> [Before and after images]
════════════════════
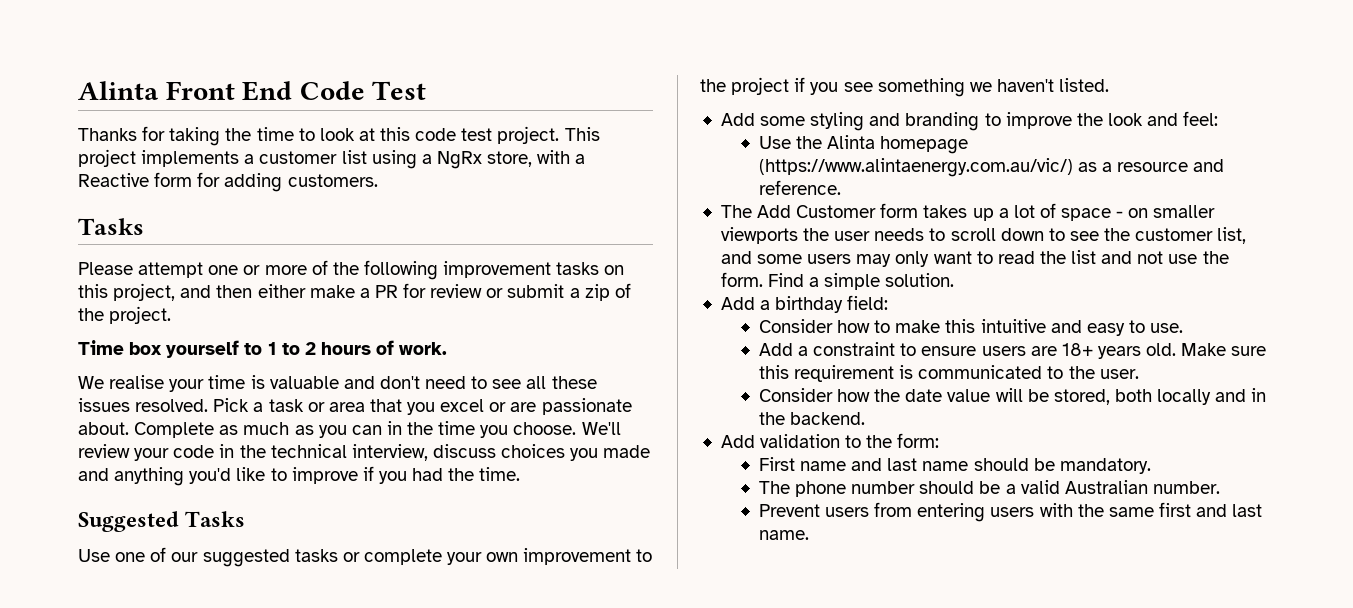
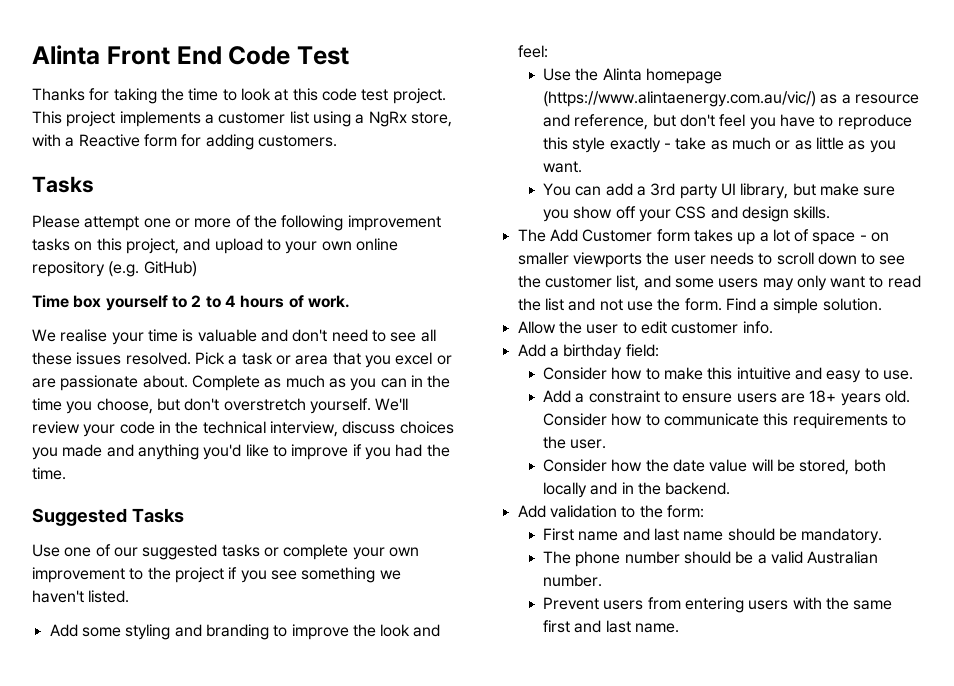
- Please attempt one or more of the following improvement tasks on this project, and then either make a PR for review or submit a zip of the project.
+ Please attempt one or more of the following improvement tasks on this project, and upload to your own online repository (e.g. GitHub)
- Time box yourself to 1 to 2 hours of work.
+ Time box yourself to 2 to 4 hours of work.
- Complete as much as you can in the time you choose.
+ Complete as much as you can in the time you choose, but don't overstretch yourself.
- Use the Alinta homepage (https://www.alintaenergy.com.au/vic/) as a resource and reference.
+ Use the Alinta homepage (https://www.alintaenergy.com.au/vic/) as a resource and reference, but don't feel you have to reproduce this style exactly - take as much or as little as you want.
+ You can add a 3rd party UI library, but make sure you show off your CSS and design skills.
+ Allow the user to edit customer info.
- Make sure this requirement is communicated to the user.
+ Consider how to communicate this requirements to the user.

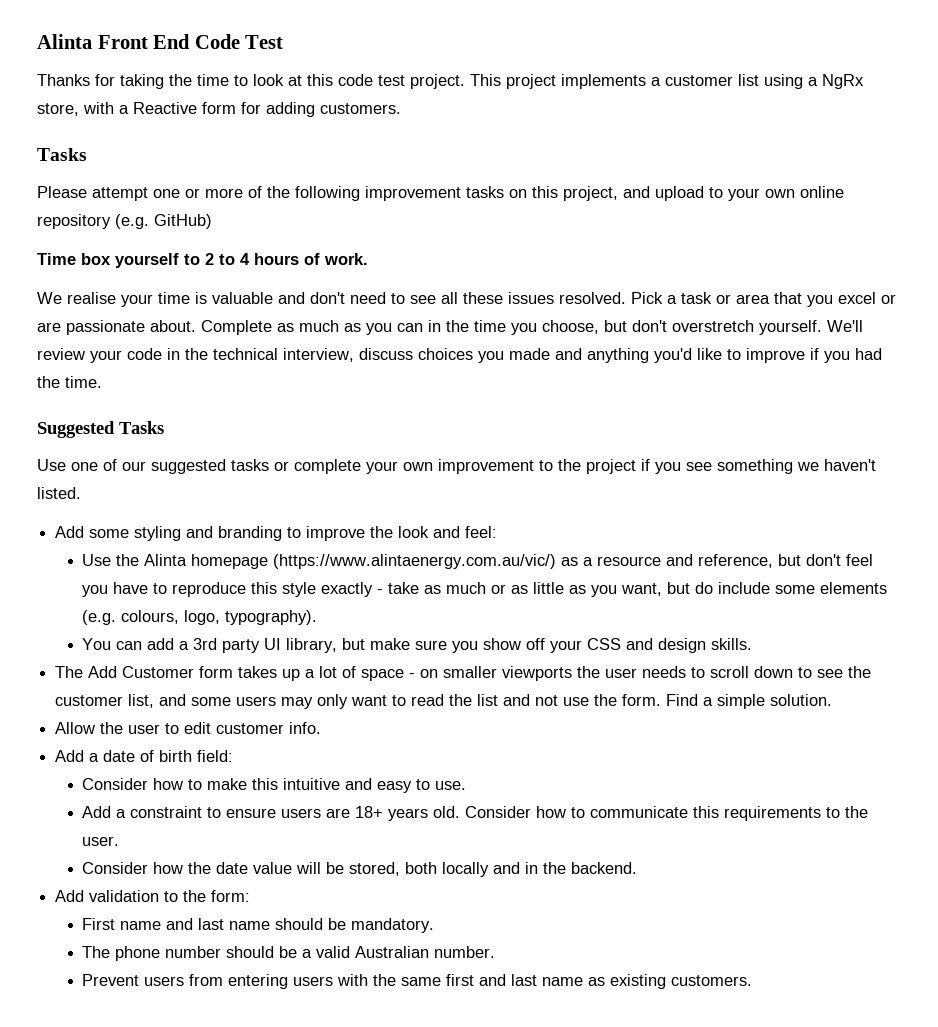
- Use the Alinta homepage (https://www.alintaenergy.com.au/vic/) as a resource and reference, but don't feel you have to reproduce this style exactly - take as much or as little as you want.
+ Use the Alinta homepage (https://www.alintaenergy.com.au/vic/) as a resource and reference, but don't feel you have to reproduce this style exactly - take as much or as little as you want, but do include some elements (e.g. colours, logo, typography).
- Add a birthday field:
+ Add a date of birth field:
- Prevent users from entering users with the same first and last name.
+ Prevent users from entering users with the same first and last name as existing customers.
════════════════════
> [Work to be completed]
Scan the lines above for the word "same", then copy each line that has it.

> [Solution]
- Prevent users from entering users with the same first and last name.
+ Prevent users from entering users with the same first and last name as existing customers.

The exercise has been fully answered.